Entries taken from a collection:
-=-=-

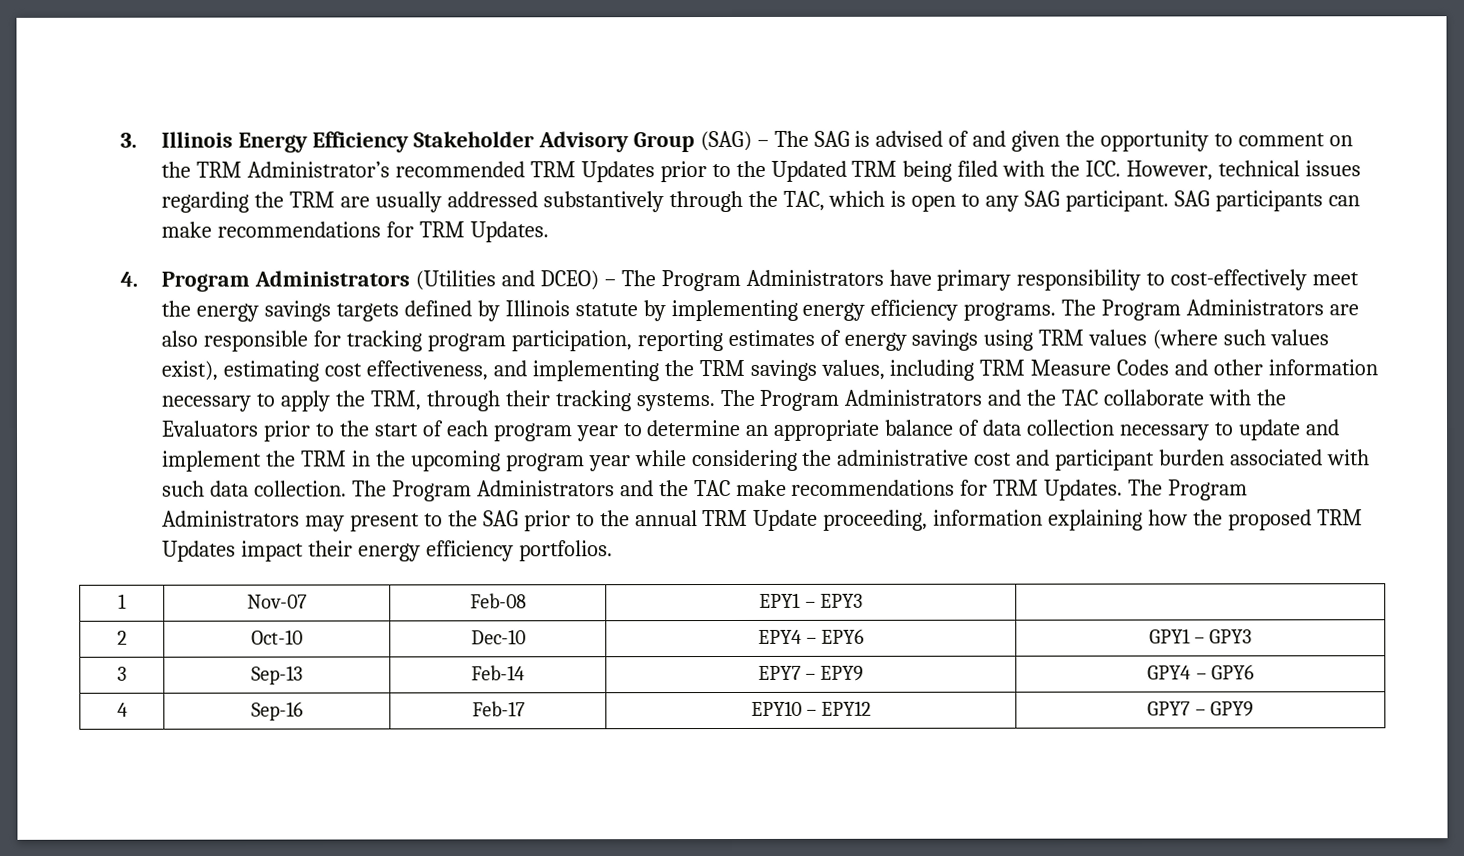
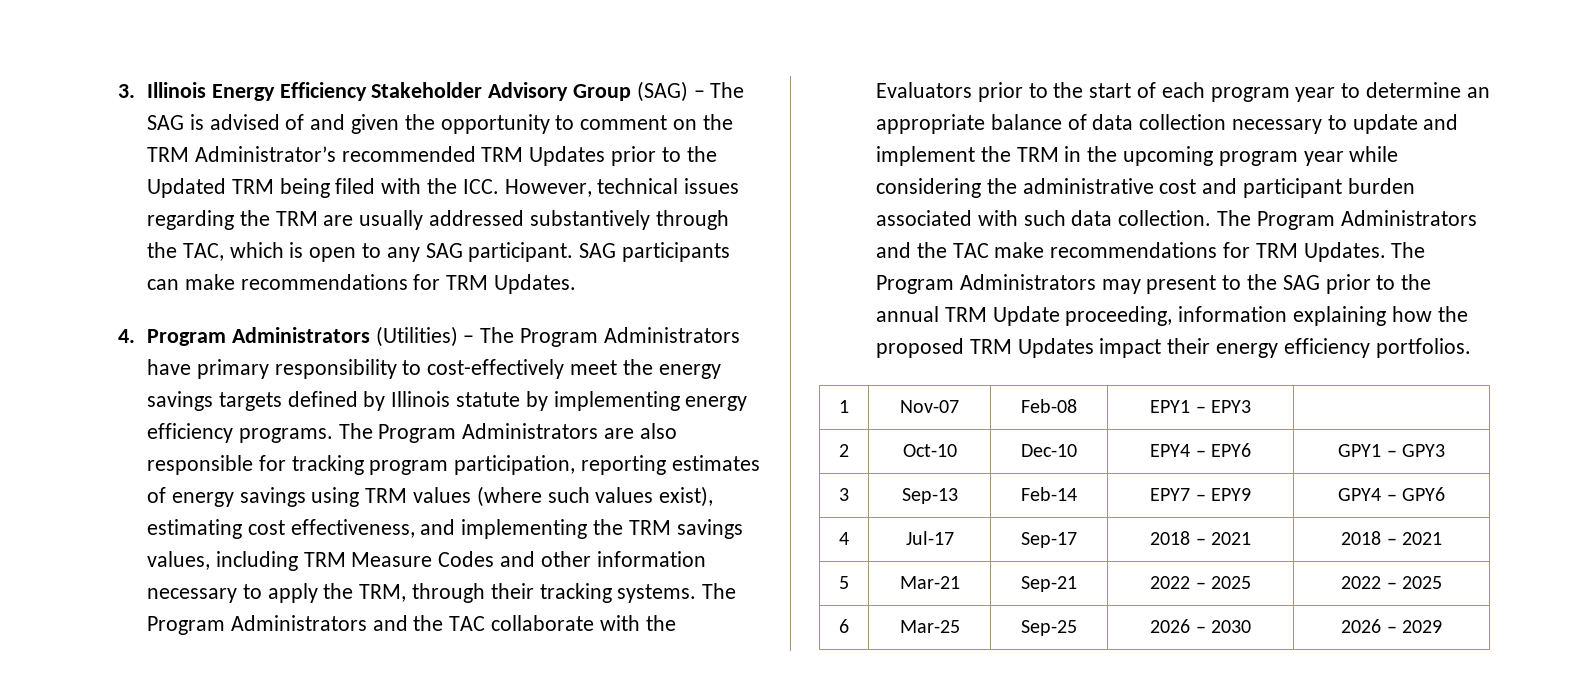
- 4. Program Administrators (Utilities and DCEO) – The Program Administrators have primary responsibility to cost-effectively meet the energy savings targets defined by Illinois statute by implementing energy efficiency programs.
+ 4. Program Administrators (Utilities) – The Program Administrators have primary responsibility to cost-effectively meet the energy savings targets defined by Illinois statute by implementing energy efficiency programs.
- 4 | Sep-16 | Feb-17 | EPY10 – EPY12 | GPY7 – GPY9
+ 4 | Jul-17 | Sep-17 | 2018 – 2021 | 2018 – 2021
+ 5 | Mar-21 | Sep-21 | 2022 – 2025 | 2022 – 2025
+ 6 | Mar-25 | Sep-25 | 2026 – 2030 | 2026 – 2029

-=-=-

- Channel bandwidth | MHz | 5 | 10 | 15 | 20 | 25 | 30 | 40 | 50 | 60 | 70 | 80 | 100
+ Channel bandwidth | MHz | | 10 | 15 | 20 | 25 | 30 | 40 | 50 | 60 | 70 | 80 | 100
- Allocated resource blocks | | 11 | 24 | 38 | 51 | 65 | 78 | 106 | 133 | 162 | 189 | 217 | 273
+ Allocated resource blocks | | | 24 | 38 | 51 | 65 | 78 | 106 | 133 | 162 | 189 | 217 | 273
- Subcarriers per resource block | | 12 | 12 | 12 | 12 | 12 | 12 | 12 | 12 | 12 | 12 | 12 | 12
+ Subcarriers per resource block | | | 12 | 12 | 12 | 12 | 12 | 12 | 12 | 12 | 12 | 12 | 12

-=-=-

→ TASK TO CARRY OUT
Repeat, exactly as they stand above, the lines from the line with "- 4. Program" to the line with "2026 – 2029", both lines included.

→ REPLY
- 4. Program Administrators (Utilities and DCEO) – The Program Administrators have primary responsibility to cost-effectively meet the energy savings targets defined by Illinois statute by implementing energy efficiency programs.
+ 4. Program Administrators (Utilities) – The Program Administrators have primary responsibility to cost-effectively meet the energy savings targets defined by Illinois statute by implementing energy efficiency programs.
- 4 | Sep-16 | Feb-17 | EPY10 – EPY12 | GPY7 – GPY9
+ 4 | Jul-17 | Sep-17 | 2018 – 2021 | 2018 – 2021
+ 5 | Mar-21 | Sep-21 | 2022 – 2025 | 2022 – 2025
+ 6 | Mar-25 | Sep-25 | 2026 – 2030 | 2026 – 2029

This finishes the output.